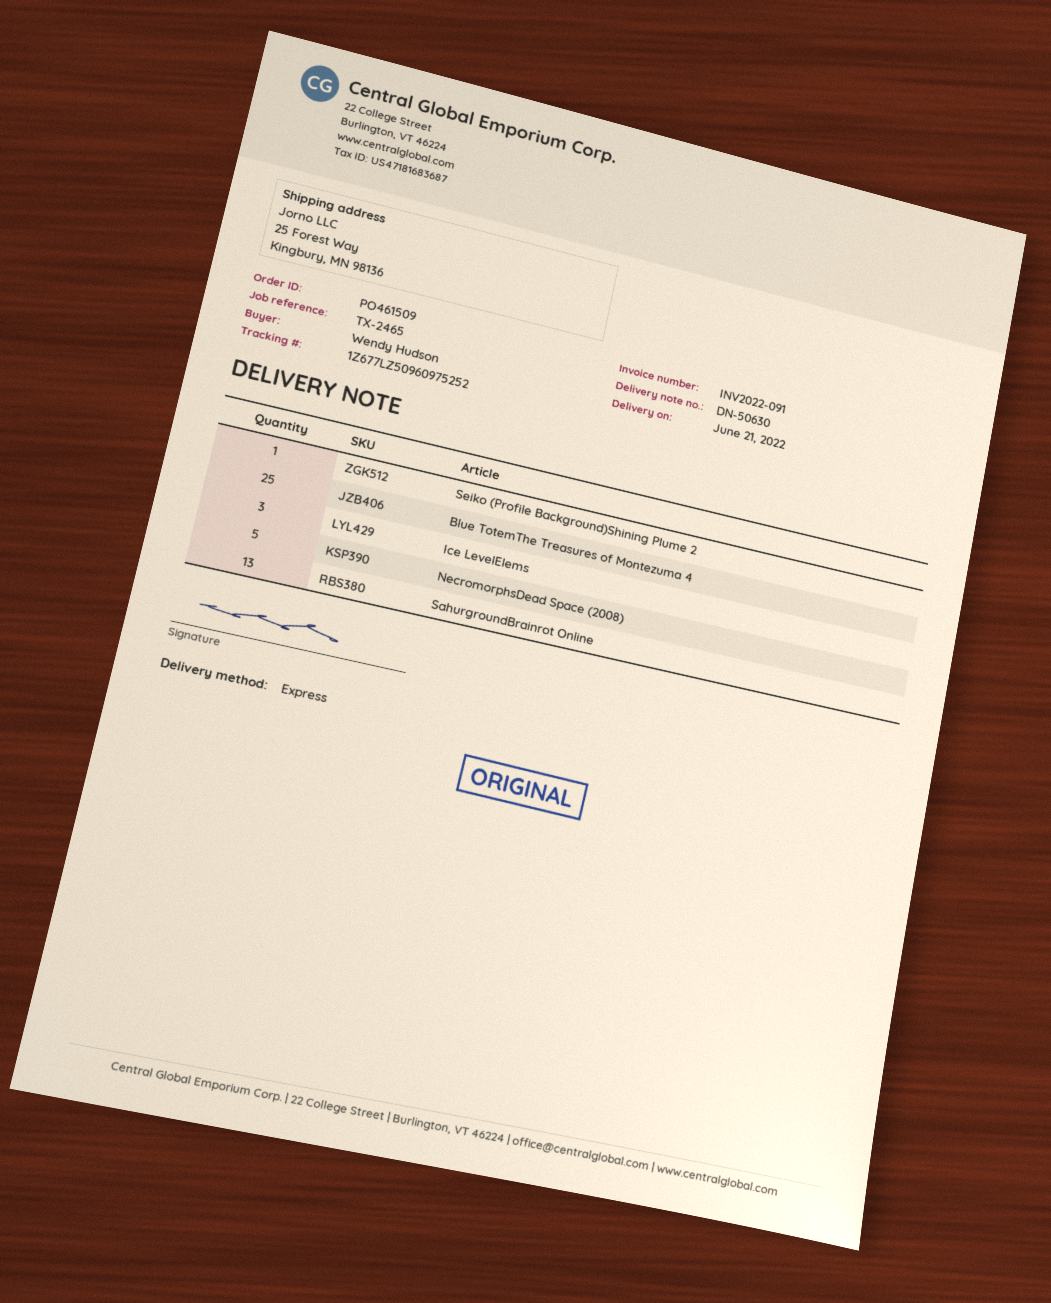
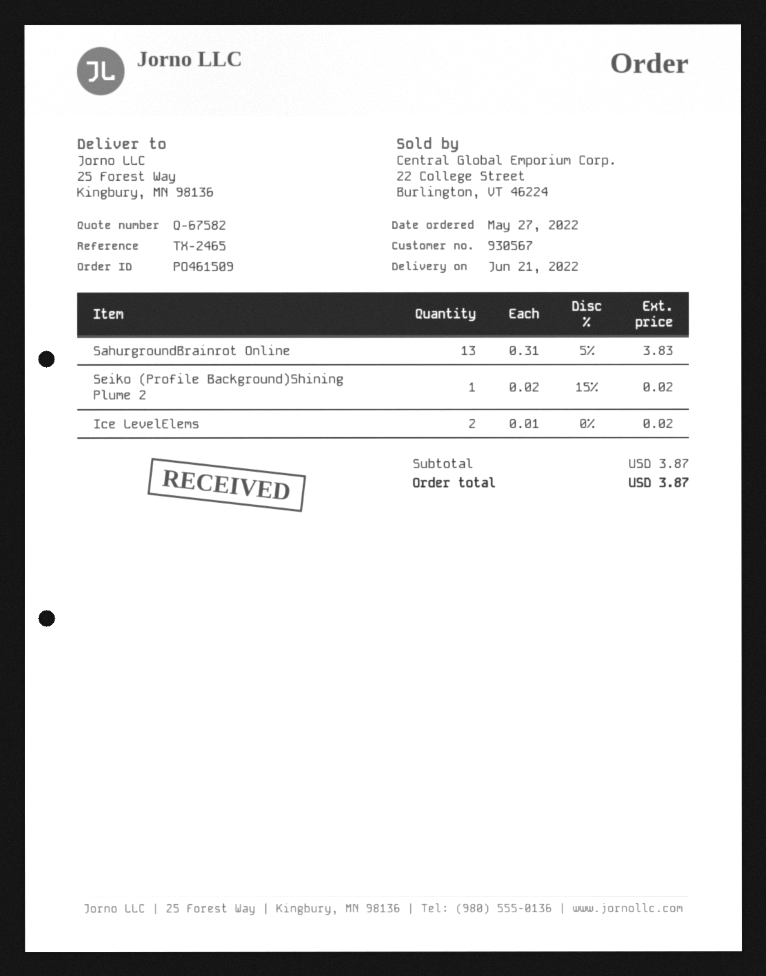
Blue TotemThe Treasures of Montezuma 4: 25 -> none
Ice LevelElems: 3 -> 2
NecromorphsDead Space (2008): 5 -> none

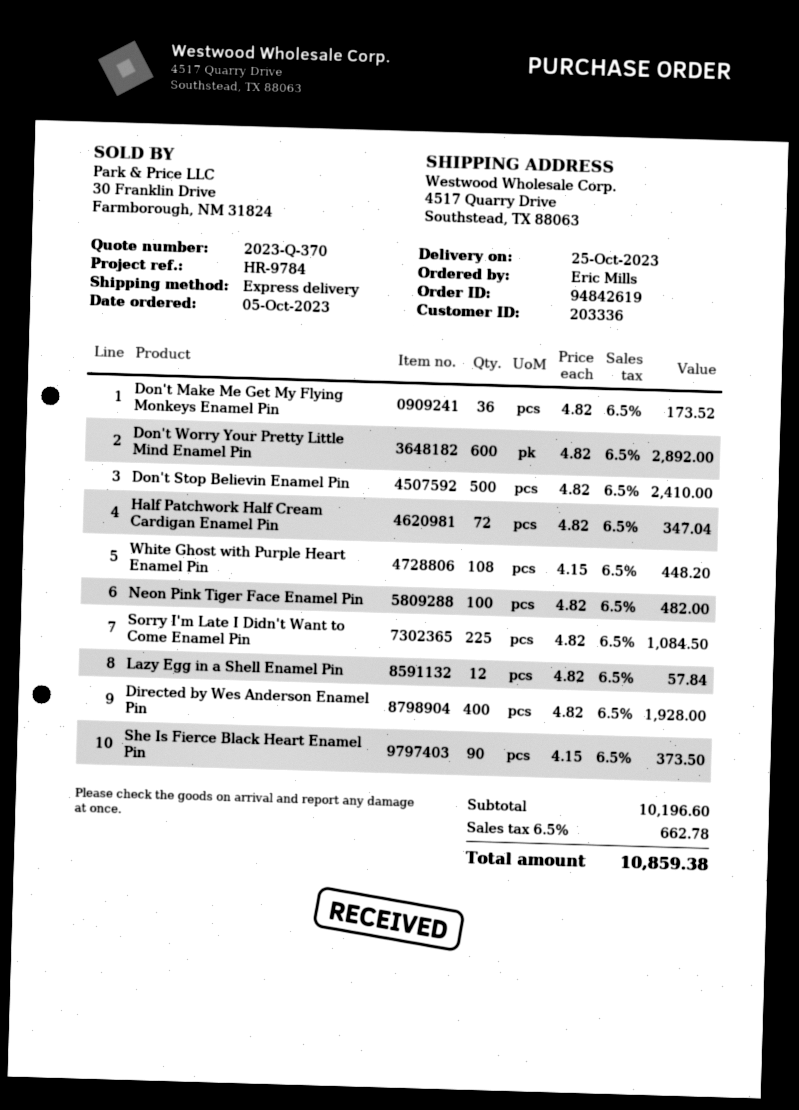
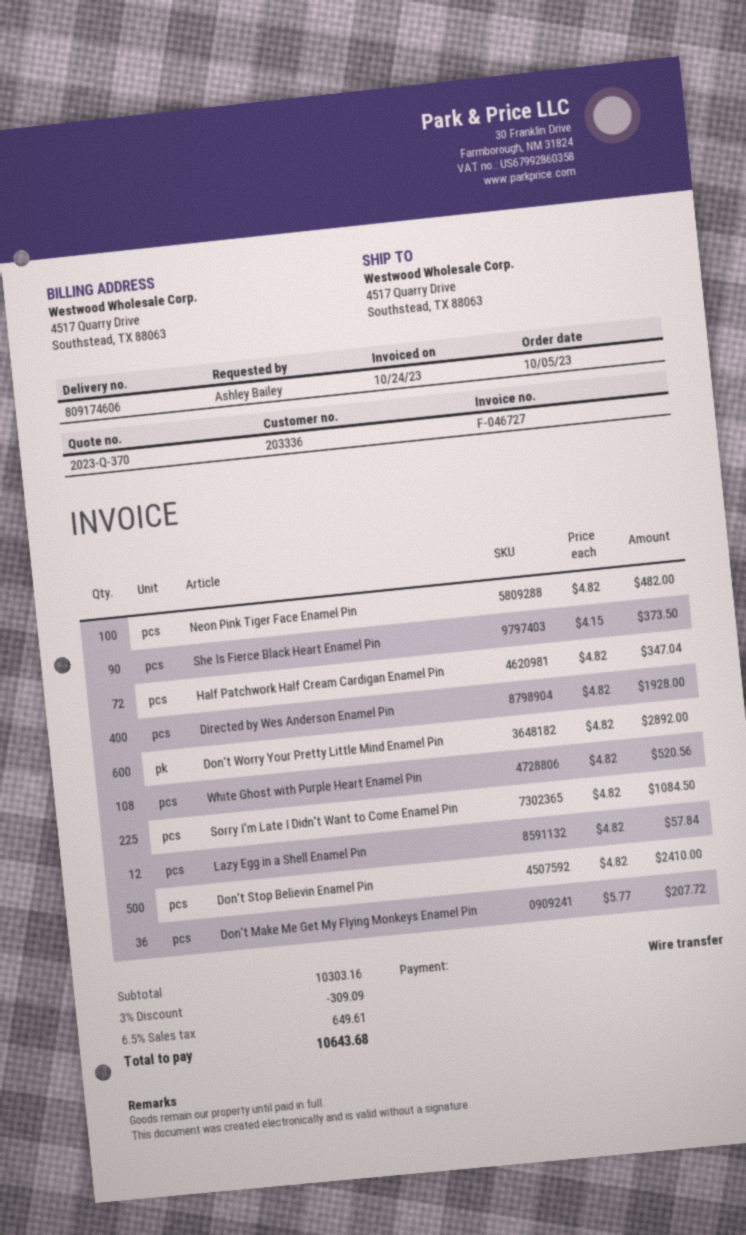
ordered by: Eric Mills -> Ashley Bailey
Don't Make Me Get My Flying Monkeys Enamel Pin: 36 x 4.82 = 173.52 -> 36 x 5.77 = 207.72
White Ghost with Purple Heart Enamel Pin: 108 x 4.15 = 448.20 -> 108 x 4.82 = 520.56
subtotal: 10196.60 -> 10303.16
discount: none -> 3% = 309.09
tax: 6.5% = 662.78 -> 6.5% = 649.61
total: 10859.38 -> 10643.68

What this task involves: Write out the material exactly, excluding pictures.

The completed task:
Blue TotemThe Treasures of Montezuma 4: 25 -> none
Ice LevelElems: 3 -> 2
NecromorphsDead Space (2008): 5 -> none

ordered by: Eric Mills -> Ashley Bailey
Don't Make Me Get My Flying Monkeys Enamel Pin: 36 x 4.82 = 173.52 -> 36 x 5.77 = 207.72
White Ghost with Purple Heart Enamel Pin: 108 x 4.15 = 448.20 -> 108 x 4.82 = 520.56
subtotal: 10196.60 -> 10303.16
discount: none -> 3% = 309.09
tax: 6.5% = 662.78 -> 6.5% = 649.61
total: 10859.38 -> 10643.68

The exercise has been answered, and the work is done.